Comprehende v. exa. a situação desgraçada em que içam estes viticultores por não poderem a tempo satisfazer os seus compromissos e isto por não encontrarem colocação aos seus vinhos, adquiridos com o mais improbo trabalho.
Eu preciso dizer a v. exa. e á camara que os viticultores do paiz têem feito extraordinarios sacrificios para replantar os seus terrenos. (Apoiados.) Muitos têem ido pedir dinheiro a juro para replantar as suas terras, cujas vinhas foram, como todos sabem, devastadas pelo phylloxera. Eu sei de muitos proprietarios, que passam por abastados, e que têem pedido grossos capitães para os empregar na terra e fazel-a produzir, e alem d'isto têem os vinhos nas adegas sem os poderem vender, (Apoiados.) e sem poderem satisfazer os seus compromissos. (Apoiados.) isto agrava a sua situação e portanto a do paiz.

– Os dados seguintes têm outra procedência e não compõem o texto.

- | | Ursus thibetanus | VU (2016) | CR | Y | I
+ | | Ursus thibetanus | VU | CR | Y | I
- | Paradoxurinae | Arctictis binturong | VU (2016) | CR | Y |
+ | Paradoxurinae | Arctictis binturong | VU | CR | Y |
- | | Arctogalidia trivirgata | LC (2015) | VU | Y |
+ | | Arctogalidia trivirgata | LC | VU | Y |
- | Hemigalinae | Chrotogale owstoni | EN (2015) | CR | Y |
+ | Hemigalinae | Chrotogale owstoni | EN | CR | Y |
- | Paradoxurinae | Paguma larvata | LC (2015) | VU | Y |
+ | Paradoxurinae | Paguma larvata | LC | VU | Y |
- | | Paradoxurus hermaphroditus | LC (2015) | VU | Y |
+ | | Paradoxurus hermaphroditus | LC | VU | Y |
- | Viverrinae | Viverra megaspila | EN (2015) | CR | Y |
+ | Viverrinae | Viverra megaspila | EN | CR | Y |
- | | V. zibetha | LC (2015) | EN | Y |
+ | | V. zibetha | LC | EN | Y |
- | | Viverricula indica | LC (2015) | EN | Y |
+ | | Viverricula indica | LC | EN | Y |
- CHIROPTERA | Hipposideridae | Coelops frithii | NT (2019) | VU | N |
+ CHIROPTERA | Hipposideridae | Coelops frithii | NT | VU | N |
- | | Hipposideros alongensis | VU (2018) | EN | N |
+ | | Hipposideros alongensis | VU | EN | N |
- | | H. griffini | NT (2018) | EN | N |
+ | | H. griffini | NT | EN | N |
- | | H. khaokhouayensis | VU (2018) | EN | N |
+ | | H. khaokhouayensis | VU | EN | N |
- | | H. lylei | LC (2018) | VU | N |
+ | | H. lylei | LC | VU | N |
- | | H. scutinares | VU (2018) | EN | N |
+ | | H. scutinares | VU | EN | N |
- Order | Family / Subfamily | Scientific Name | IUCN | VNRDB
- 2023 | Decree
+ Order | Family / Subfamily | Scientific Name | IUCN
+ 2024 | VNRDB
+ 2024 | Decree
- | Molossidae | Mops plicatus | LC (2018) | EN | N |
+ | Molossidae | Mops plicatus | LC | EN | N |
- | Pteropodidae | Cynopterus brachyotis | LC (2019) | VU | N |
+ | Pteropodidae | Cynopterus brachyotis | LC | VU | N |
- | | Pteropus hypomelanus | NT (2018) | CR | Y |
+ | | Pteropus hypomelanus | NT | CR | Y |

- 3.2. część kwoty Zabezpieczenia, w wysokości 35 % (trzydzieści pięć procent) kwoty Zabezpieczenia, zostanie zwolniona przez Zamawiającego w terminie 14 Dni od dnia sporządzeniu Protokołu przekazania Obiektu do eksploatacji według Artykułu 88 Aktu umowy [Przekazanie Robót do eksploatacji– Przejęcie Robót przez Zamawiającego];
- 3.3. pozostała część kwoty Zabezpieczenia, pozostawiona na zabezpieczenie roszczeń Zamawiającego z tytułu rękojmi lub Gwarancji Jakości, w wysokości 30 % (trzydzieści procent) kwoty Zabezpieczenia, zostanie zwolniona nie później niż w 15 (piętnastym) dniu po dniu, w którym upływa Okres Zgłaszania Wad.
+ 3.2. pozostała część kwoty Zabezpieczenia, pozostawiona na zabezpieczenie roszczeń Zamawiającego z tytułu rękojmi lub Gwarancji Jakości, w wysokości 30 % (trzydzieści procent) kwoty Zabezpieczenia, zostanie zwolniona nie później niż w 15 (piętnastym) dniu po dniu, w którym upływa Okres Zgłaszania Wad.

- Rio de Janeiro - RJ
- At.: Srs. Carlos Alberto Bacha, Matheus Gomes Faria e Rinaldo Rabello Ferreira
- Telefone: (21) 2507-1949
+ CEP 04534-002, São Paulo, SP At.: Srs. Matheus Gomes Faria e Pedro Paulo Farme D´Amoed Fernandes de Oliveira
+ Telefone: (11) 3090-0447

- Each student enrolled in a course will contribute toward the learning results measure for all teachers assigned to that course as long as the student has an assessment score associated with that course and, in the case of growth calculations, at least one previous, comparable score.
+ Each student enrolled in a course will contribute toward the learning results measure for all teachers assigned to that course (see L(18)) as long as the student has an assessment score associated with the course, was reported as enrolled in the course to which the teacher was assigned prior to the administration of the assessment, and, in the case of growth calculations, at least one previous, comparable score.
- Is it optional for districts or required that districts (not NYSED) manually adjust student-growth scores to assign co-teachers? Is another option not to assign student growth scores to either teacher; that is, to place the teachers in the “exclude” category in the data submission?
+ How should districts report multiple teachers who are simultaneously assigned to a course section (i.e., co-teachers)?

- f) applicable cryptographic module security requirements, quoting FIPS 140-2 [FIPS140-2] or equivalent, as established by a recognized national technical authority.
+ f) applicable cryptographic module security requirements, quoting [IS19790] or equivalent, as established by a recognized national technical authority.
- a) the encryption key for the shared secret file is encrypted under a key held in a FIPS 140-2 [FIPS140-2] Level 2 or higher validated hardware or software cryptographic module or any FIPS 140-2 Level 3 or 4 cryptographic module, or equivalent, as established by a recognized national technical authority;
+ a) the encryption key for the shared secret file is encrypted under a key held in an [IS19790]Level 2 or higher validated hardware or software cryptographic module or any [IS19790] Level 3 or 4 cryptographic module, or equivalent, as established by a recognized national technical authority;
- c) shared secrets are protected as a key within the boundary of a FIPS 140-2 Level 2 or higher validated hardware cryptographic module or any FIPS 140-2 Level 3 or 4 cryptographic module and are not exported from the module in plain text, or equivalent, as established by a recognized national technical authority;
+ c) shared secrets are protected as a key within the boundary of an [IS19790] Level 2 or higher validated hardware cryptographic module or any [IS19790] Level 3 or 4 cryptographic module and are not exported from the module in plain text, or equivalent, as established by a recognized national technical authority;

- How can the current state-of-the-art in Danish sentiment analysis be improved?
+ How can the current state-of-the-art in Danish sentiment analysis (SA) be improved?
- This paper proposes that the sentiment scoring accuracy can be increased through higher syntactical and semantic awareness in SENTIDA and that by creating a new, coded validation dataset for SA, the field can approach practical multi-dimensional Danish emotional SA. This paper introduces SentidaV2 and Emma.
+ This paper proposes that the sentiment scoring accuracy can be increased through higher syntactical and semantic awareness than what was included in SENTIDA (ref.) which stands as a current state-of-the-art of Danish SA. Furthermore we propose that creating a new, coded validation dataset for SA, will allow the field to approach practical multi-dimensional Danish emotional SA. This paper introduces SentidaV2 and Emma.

A industria vinhateira é incontestavelmente a primeira do paiz. Basta dizer a v. exa. que em 1886, o anno de maior exportação, o vinho exportado produzia para o paiz cerca de 17:000 contos de réis em libras, em bom oiro; e v. exa. comprehende perfeitamente o magnifico bem-estar que traria para o paiz este dinheiro espalhado pelos viticultores. E no anno de menor exportação, em 1894, ainda assim o vinho, que foi para fora do paiz, produziu cerca de 10.000 contos de réis.
Pergunto, qual é a industria do paiz que attinge resultados d'estes? (Apoiados.) Pelos sacrificios extraordinarios, que os viticultores têem feito, a producção do vinho ha de ir crescendo successiva e naturalmente; portanto se não se adoptar alguma providencia, principalmente fazendo tratados de commercio, onde é que podemos ir collocar o nosso vinho ? (Apoiados.) Diz-se que é difficil, mas difficil é tambem a situação dos viticultores e ha de ser a do paiz se este estado de cousas continuar.
V. exa. sabe, sr. presidente, que d'esta industria vive uma extraordinaria população rural: os trabalhadores de enxada, os pedreiros, carpinteiros, tanoeiros, todas as artes emfim tiram o seu sustento e bem-estar da industria vinicula.
Ora, desde que os viticultores não possam realisar a venda do seu producto, como ha de viver esta população. (Apoiados.)
Todos sabem que os viticultores luctam hoje com extraordinarias dificuldades porque a plantação da vinha e o seu amanho é cada vez mais caro. O sulphato e os outros elementos necessarios para o tratamento da vinha custam hoje mais caros do que custavam. (Apoiados.) Os trabalhadores custam hoje carissimos. Na região de Torres Vedras estão hoje a pagar-se aos trabalhadores a 500 réis, e o anno passado chegou a pagar-se-lhes a 850 réis!
O preço por que o sulphato se comprava era 1895 foi a 100 réis por cada kilogramma, em 1897 custou já 135 réis, no principio d'este anno custou a 180 réis, e agora está a 195 réis. Quer dizer, duplicou desde 1895 para cá. Com o enxofre succede o mesmo. Tenho aqui uma nota que me diz que em 1895 cada sacca de enxofre com 45 kilogrammas custava 1$080 réis, em 1896, 980 réis, e actualmente custa 1$620 réis. Quer dizer que, se não duplicou, augmentou muito, augmentou mais de um terço. E tudo nas mesmas condições.